I shoot mostly handheld shots of birds. As birds are hard to get close to, I frequently have to crop heavily, which equates to the more pixels the better. Image stabilization is also a big deal for handheld shots. I use the FZ20 (previously, FZ10) with a Yoshida adapter and Olympus TCON-17 lens (previously B-300). Prior to this setup, I had the Olympus IS camera (2030?).

I achieve amazing results with the FZ20, combined with the TCON-17 (20X handheld zoom!). Admittedly, I cannot compete qualitatively with the $3000 plus digital SLRs with their big (HEAVY) expensive IS zoom lenses, but I get some excellent shots of almost impossible to photograph subjects (birds). If you don't believe me, please visit my nature website at bailey.aros.net/nature. Most of the bird photos on this site (well over 100 species) have been taken since May 2004 with either the FZ10 or FZ20 with teleconverter. Some are crappy, but most are quite respectable.

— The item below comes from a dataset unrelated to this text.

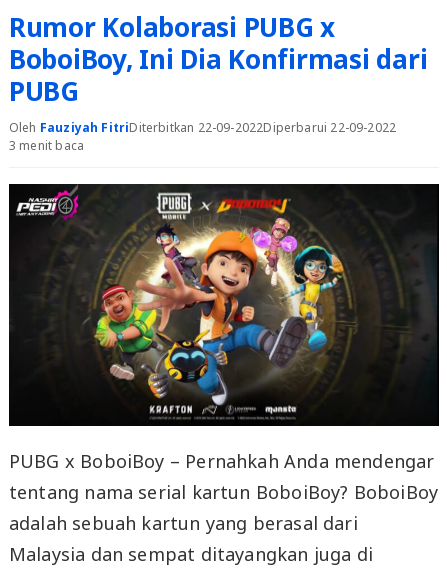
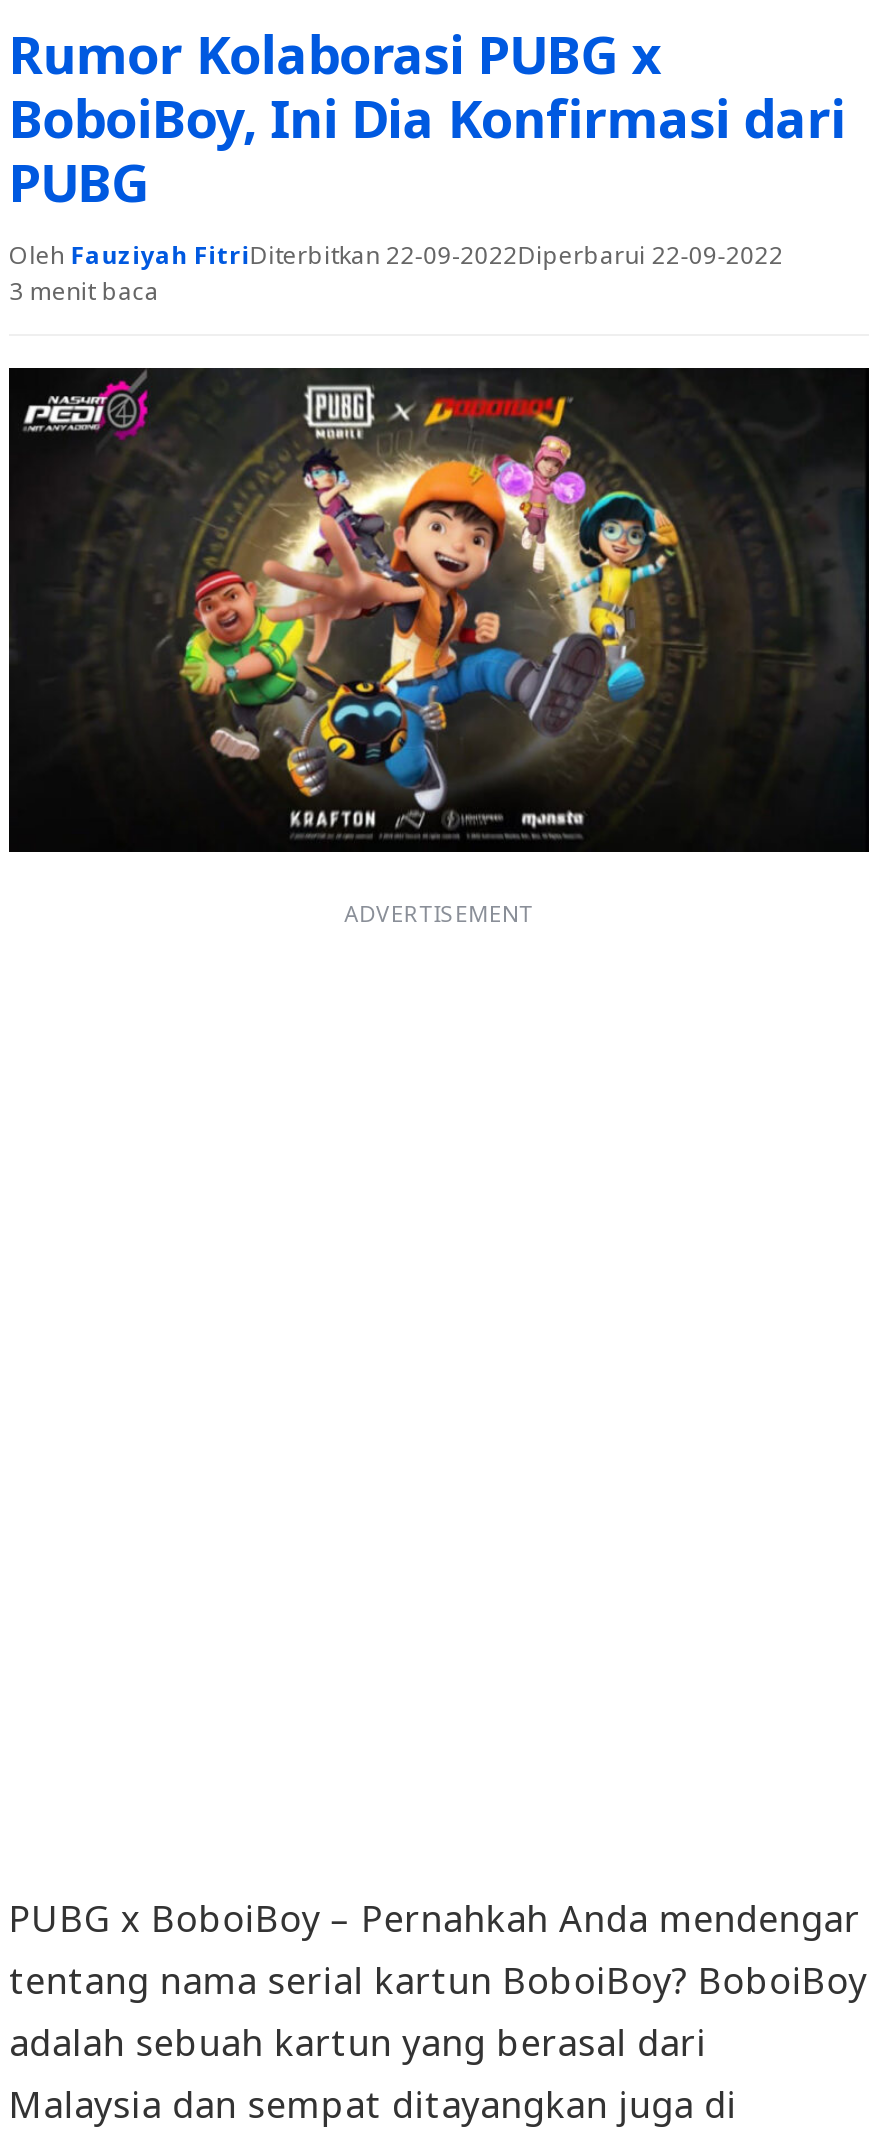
+ ADVERTISEMENT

This camera is extremely popular with bird photographers. It's light weight (compared with digital SLRs) is a major plus. I can see how it might suck for taking routine uncropped photos with no heavy demands on image stabilization, fast lens, etc. However, I am very happy with the camera's performance for routine shots as well. Knowing what I know about the camera's performance, I would pay twice as much to get this kind of performance. IMO it's way underpriced for its features.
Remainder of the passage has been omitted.